Because to be humble does not mean you are unaware of your humility. Have you seen me? I tell people that I am “negro” because most people mistake me for africanamerican. There is a profound difference between “negro” and africanamerican. My ancestors were the enslaved peoples whose labor built the wealth of this civilization.

What’s the first thing you ever remember making?

In elementary school, I would fold paper and make what I called “books”.

Is there a ritual or activity that is crucial to your practice?

Each day I am in my space, I MUST put ink on paper. Why else go to the space? Problem solving happens at the press for me. I enjoy being in the moment.

What are you currently working on, and why?

I am taking a 3,000 sq ft building with a 1,500 sq ft roof and converting it into a print shop. See the answer to question #8.

Do you have a dream project (or two)?

1) To organize the wood type collection I have and create a catalog of it.

2) Create installations of display in public libraries across the nation.

What’s next?

To build a space for the advance study of the design and production of letterpress printed posters. While more and more people want to design and print poster using the letterpress process, there are few places in theseunitestatesofamerica that allow them to pursue that goal. For the past twenty years I have collected several printing presses and a collection of wood type. Now, I have rebuilding an old auto repair garage in Detroit to house the equipment, so people can come and develop the craft of poster design.

What advice would you give to someone who is just starting out?

It is the doing that matters. Lose yourself in the process to find yourself. Keep your exceptions low so you can meet them.
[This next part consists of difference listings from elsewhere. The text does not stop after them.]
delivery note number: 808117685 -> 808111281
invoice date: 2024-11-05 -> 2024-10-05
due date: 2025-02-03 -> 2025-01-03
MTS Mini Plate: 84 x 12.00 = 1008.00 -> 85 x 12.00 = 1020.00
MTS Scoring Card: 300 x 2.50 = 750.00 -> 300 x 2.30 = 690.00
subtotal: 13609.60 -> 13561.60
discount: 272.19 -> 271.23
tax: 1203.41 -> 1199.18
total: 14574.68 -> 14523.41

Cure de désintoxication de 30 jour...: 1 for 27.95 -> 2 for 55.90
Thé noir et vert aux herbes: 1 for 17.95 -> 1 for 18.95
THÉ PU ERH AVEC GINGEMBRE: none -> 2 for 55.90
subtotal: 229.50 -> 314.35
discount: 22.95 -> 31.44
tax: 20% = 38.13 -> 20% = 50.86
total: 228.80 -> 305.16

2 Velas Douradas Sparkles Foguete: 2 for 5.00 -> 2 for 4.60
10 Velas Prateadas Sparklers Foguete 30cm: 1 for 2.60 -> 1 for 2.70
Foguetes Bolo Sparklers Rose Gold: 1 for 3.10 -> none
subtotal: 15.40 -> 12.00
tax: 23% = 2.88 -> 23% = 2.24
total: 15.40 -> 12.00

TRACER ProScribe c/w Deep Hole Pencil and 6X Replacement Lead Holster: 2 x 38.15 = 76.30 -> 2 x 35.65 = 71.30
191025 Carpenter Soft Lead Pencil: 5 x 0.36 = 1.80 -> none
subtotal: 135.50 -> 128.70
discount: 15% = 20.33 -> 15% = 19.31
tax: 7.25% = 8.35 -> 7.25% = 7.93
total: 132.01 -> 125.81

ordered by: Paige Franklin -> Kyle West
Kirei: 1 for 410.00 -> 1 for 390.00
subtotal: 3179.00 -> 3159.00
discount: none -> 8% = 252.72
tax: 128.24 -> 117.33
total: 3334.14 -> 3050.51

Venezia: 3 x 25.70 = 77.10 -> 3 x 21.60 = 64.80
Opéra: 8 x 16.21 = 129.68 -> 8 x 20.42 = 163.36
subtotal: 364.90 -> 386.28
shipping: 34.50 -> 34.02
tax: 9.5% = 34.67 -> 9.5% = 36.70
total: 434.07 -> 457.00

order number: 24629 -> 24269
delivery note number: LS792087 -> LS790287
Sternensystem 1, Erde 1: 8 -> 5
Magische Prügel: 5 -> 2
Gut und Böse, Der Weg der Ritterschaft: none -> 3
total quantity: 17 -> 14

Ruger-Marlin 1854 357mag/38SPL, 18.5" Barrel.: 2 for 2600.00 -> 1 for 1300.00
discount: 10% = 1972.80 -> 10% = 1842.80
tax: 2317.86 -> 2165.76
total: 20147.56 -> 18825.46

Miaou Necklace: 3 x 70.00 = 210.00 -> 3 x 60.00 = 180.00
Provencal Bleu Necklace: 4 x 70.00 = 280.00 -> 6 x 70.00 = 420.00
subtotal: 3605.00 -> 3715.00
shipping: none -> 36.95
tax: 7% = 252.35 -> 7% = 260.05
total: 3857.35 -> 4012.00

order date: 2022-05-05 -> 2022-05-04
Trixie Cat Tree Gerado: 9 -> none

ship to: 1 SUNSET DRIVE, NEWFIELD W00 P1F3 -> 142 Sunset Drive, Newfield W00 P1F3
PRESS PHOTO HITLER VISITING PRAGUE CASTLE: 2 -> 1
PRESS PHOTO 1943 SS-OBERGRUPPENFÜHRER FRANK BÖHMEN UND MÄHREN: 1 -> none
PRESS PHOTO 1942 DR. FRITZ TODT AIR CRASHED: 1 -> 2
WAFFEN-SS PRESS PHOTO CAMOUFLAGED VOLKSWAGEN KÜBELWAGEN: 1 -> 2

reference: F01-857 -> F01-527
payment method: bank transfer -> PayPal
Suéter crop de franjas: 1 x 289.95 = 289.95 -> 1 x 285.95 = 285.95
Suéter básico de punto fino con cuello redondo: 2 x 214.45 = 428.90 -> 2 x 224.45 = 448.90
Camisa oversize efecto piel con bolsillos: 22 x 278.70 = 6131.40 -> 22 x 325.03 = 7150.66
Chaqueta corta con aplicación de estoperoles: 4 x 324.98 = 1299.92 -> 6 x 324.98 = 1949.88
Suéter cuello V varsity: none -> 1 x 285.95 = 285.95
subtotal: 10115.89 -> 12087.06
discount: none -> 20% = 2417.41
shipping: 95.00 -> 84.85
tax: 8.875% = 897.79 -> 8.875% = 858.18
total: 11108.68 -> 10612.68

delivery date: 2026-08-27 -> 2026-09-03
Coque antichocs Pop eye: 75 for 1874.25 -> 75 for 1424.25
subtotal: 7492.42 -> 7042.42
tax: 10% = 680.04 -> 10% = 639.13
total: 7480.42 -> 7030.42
As you become experienced in the craft, your projects will reflect that growth.

What do you want readers to know about you or your work?

If I knew what I was doing, I won’t do it. I live in the moment. Generosity is what makes us human, Be generous. I am transformed by the work I do more than the work is transformed by me. Make stuff!!! Do not worry about the quality of what you make. Make stuff.

How can people find you?

My Internet presence is kennedyprints. I keep it simple so I can remember it.